Cette polyphonie participe clairement au charme du roman, on a l'impression qu'un puzzle se dessine sous nos yeux, mais un puzzle où les pièces principales nous seraient cachées, embrumées, jusqu'à l'épilogue.
Bien sûr, que le résultat est captivant par bien des aspects; l'écriture de Collins, déjà, est délicieusement raffinée, ce qui fait de ce roman une compagnie tout à fait appréciable. Malgré tout, j'ai éprouvé à ma lecture une certaine retenue qui m'a empêchée d'adhérer complètement à l'histoire qui m'était racontée. Quelque chose, dans les personnages bienveillants, les fait apparaître comme presque caricaturaux; la constance de leurs sentiments, leur persévérance aveugle, l'invraisemblance de certains de leurs combats ne jouent pas en leur faveur. Même les personnages plus mauvais, comme le comte Fosco, souffrent de lacunes (son revirement sentimental frôle le grotesque).
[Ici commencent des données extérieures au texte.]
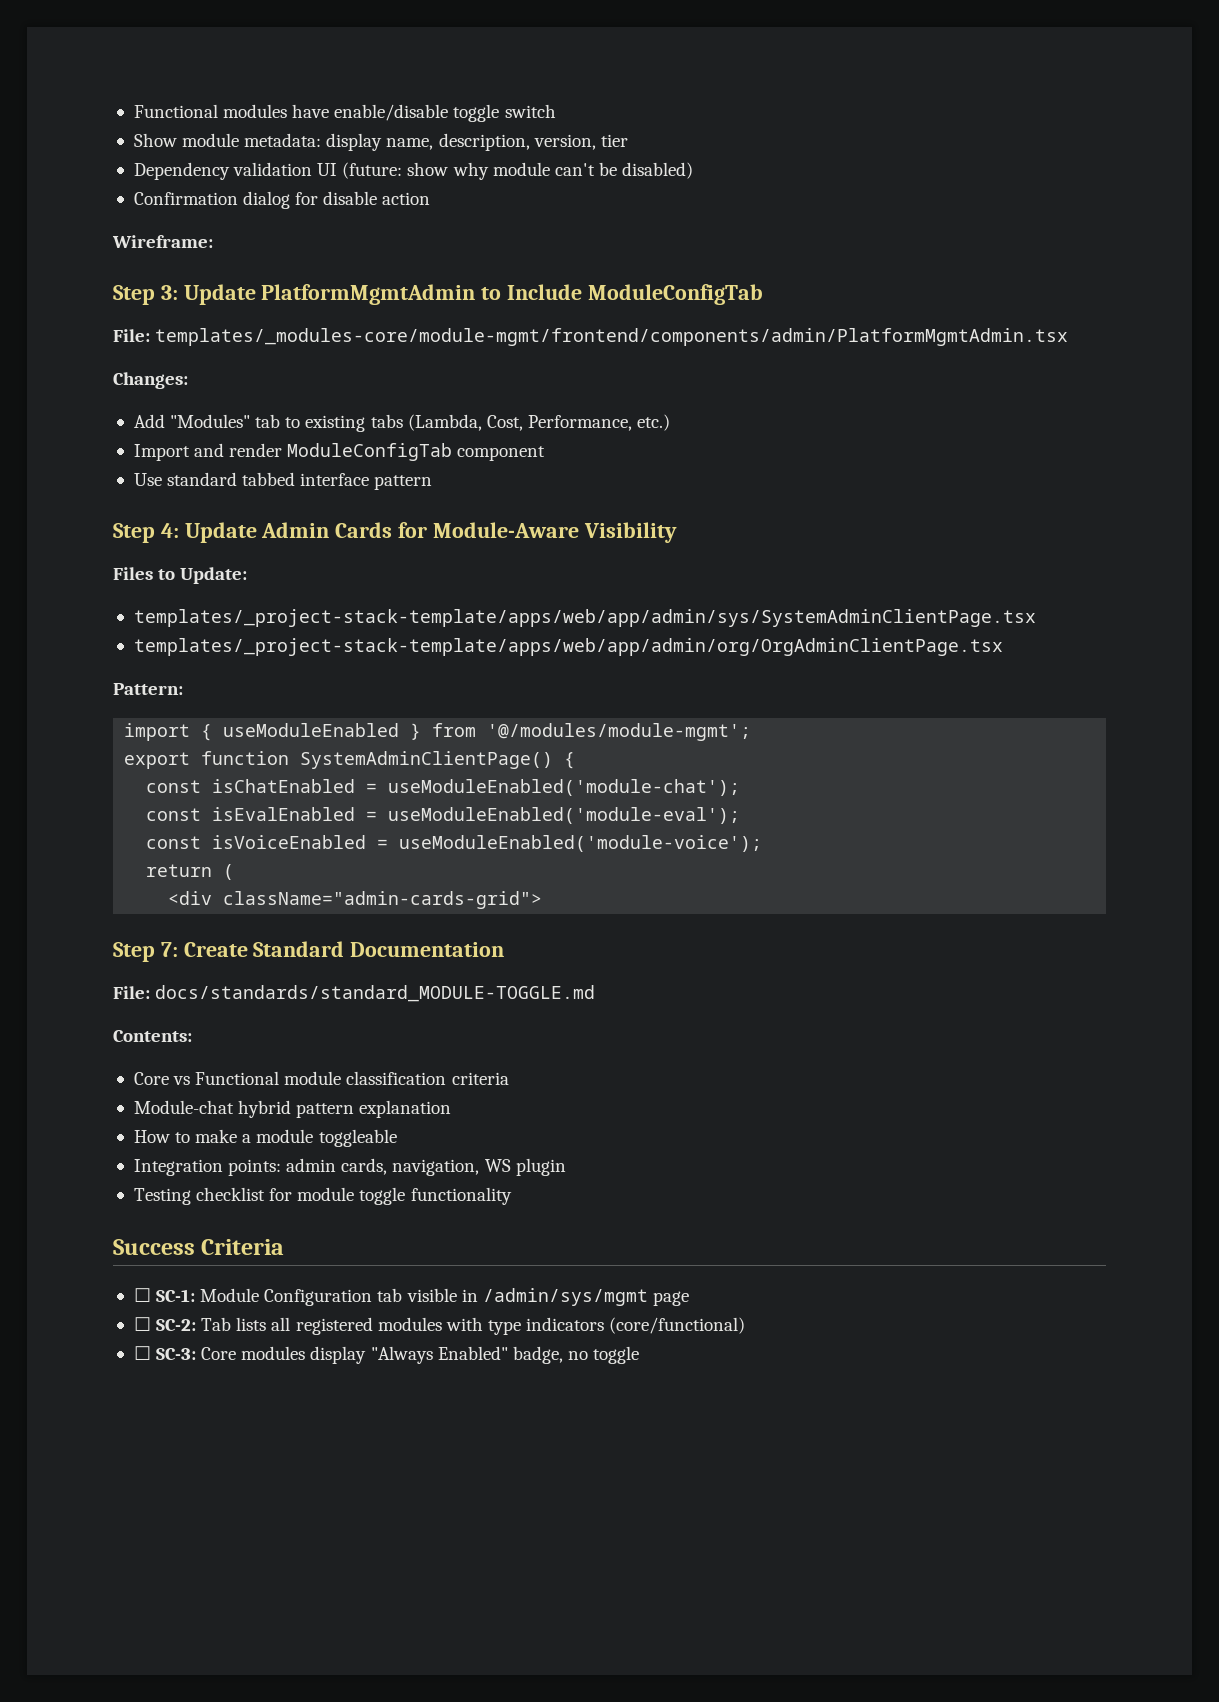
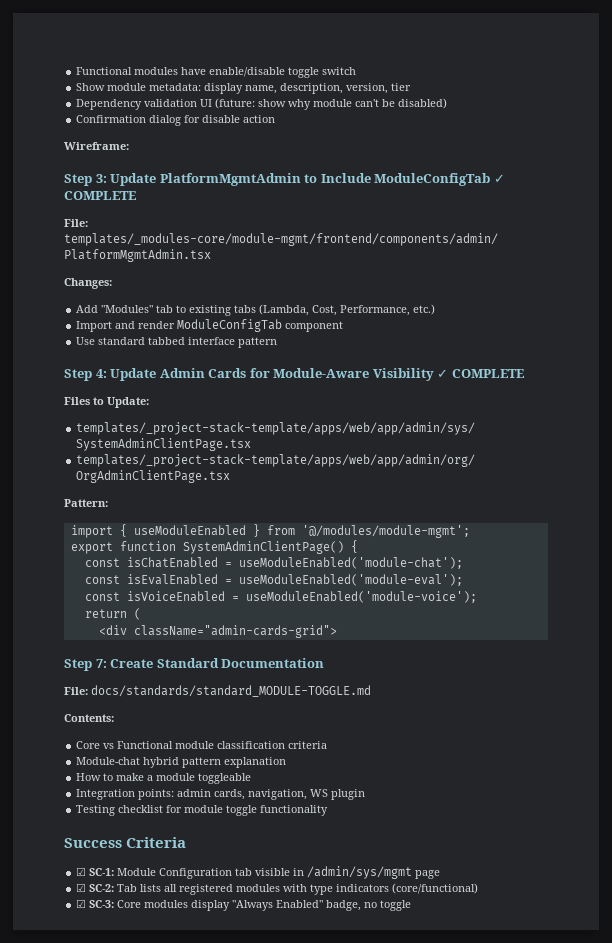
- Step 3: Update PlatformMgmtAdmin to Include ModuleConfigTab
+ Step 3: Update PlatformMgmtAdmin to Include ModuleConfigTab ✓ COMPLETE
- Step 4: Update Admin Cards for Module-Aware Visibility
+ Step 4: Update Admin Cards for Module-Aware Visibility ✓ COMPLETE
- ☐ SC-1: Module Configuration tab visible in /admin/sys/mgmt page
+ ☑ SC-1: Module Configuration tab visible in /admin/sys/mgmt page
- ☐ SC-2: Tab lists all registered modules with type indicators (core/functional)
+ ☑ SC-2: Tab lists all registered modules with type indicators (core/functional)
- ☐ SC-3: Core modules display "Always Enabled" badge, no toggle
+ ☑ SC-3: Core modules display "Always Enabled" badge, no toggle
La magie victorienne n'a pas su me trouver (ou l'inverse, me direz-vous).
Je ne sais comment évoquer l'intrigue; son traitement est à la fois captivant (il y a des moments où les rebondissements me faisaient oublier tout ce qui pouvait se passer autour de moi) et trop sensationnel pour que j'y adhère.
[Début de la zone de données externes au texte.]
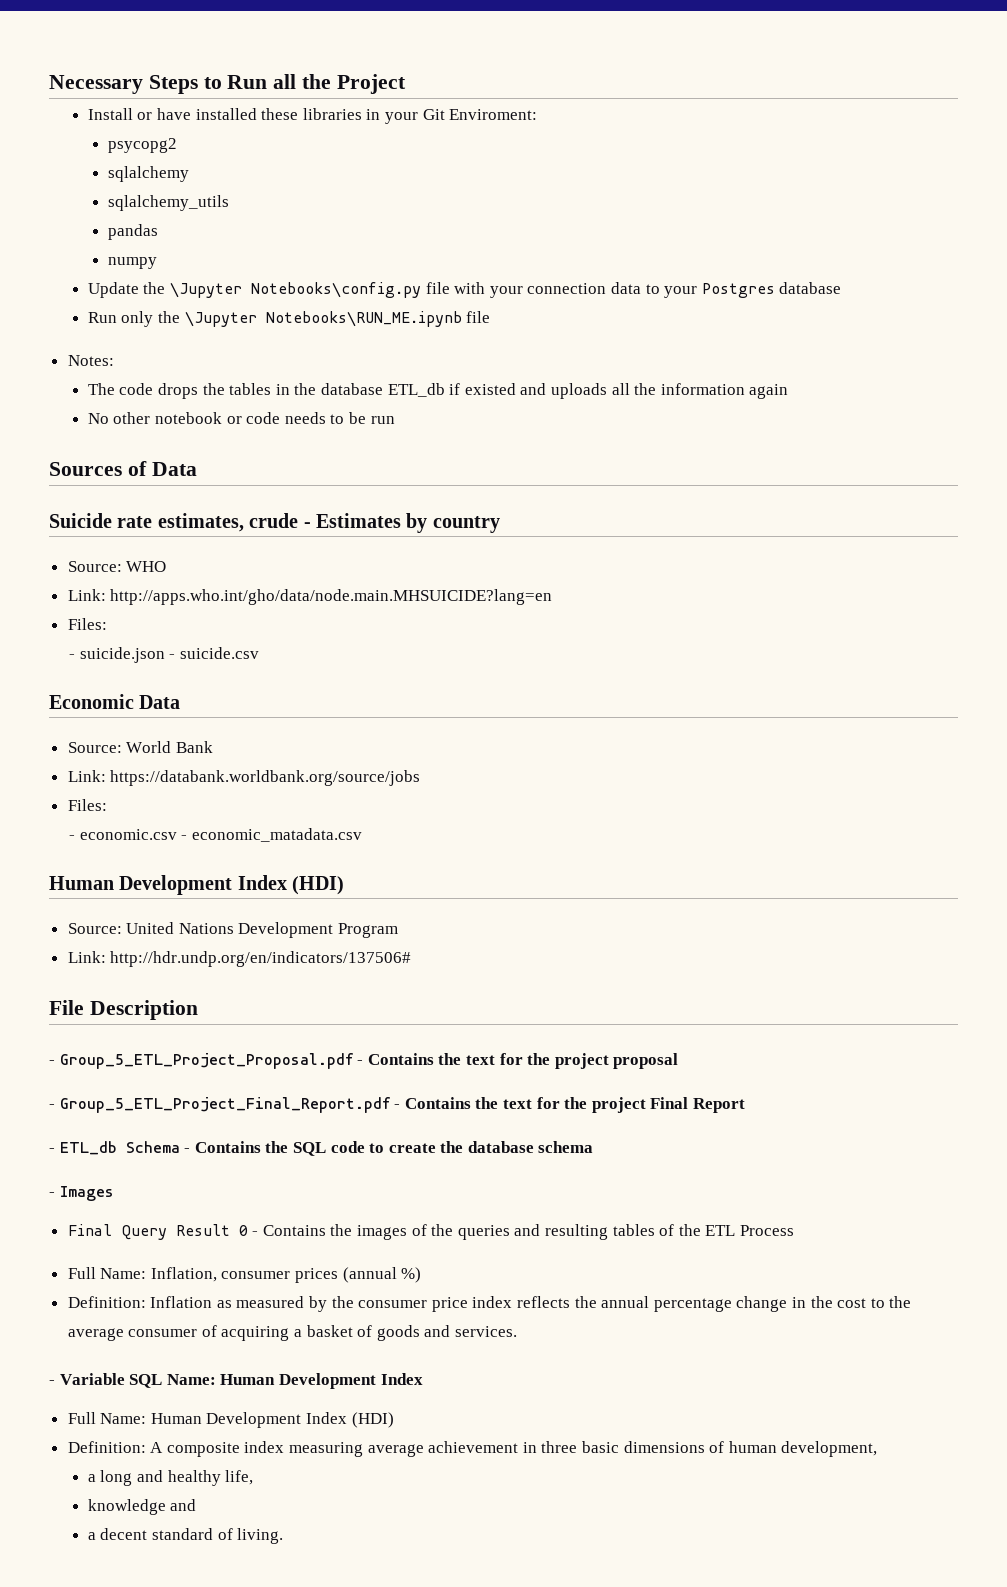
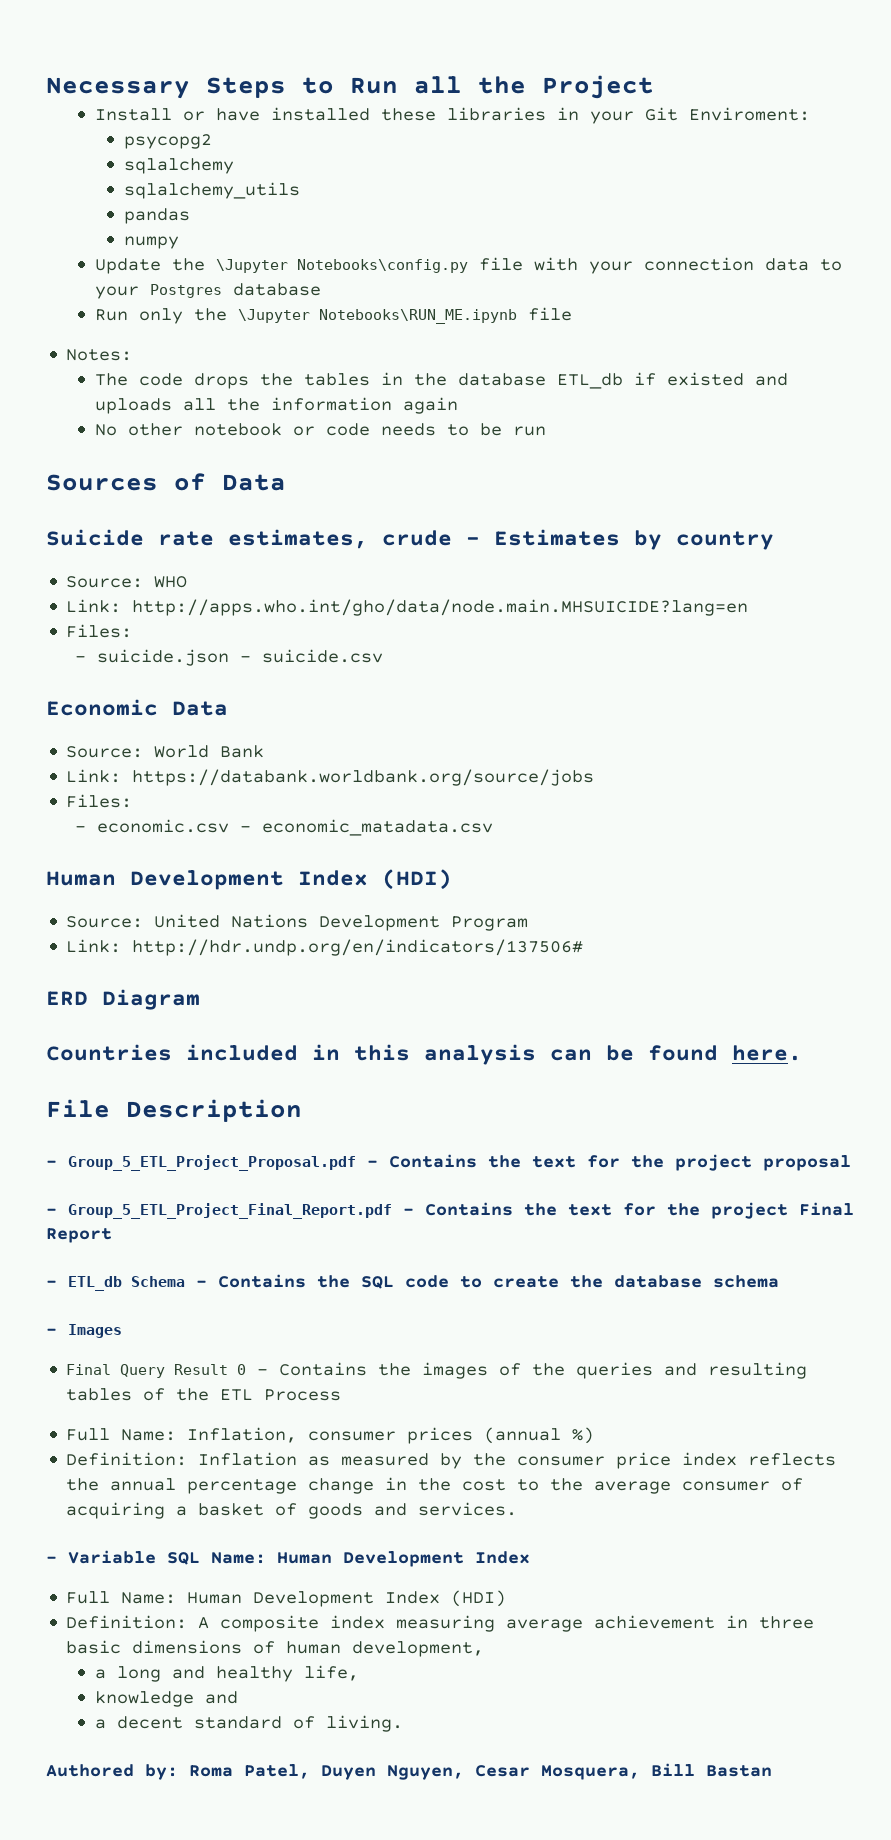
+ ERD Diagram
+ Countries included in this analysis can be found here.
+ Authored by: Roma Patel, Duyen Nguyen, Cesar Mosquera, Bill Bastan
Evidemment, c'est malhabile de ma part de présenter les choses ainsi; il y a sans doute tout un contexte historique et littéraire à prendre en compte pour être moins subjective. D'autant plus que mes impressions mitigées peuvent faire croire que je me suis ennuyée, or ça n'a pas été le cas. La dame en blanc est un sacré roman qui mérite qu'on s'y attarde. Tout y est pour cultiver le mystère (une chambre cachée dans une demeure sombre, des rencontres dans des cimetières, une église embrasée la nuit, la fameuse dame en blanc au bord de la route, etc), et certains voiles prennent du temps avant d'être levés. Cela vaut le coup de patienter, et d'ouvrir ce roman de Wilkie Collins.
« Vas-tu te briser le cœur pour lui faire plaisir ? Aucun homme en ce monde ne vaut un tel sacrifice ! Les hommes ! Ce sont les ennemis de notre innocence et de notre paix: ils nous accaparent corps et âme, nous séparent de nos proches, lient nos vies sans défense aux leurs comme on attache un chien à sa niche. Et pour nous donner quoi en retour ? »
Et puisqu'une anecdote est toujours bienvenue : le romancier a réellement rencontré une dame en blanc, une nuit où il se promenait. Elle lui demanda de l'aide, voulant s'échapper de chez elle où elle était paraît-il enfermée par son mari. Wilkie Collins la sortira de là, en fera sa maîtresse puis décidera d'écrire un roman avec un incipit proche de cette réalité.
J'espère que Céline continuera à m'adresser la parole. Il y a d'autres personnes qui l'ont lu, évidemment, parmi lesquelles Isil, Manu (réservée sur certains points ô combien compréhensibles), Lilly (je propose un lynchage public), Pimpi (légèrement conquise) et Lou (qui exprime admirablement ce que j'ai pensé, finalement, j'aurais dû me contenter de mettre un lien vers son très bon billet, et m'épargner d'écrire celui-ci).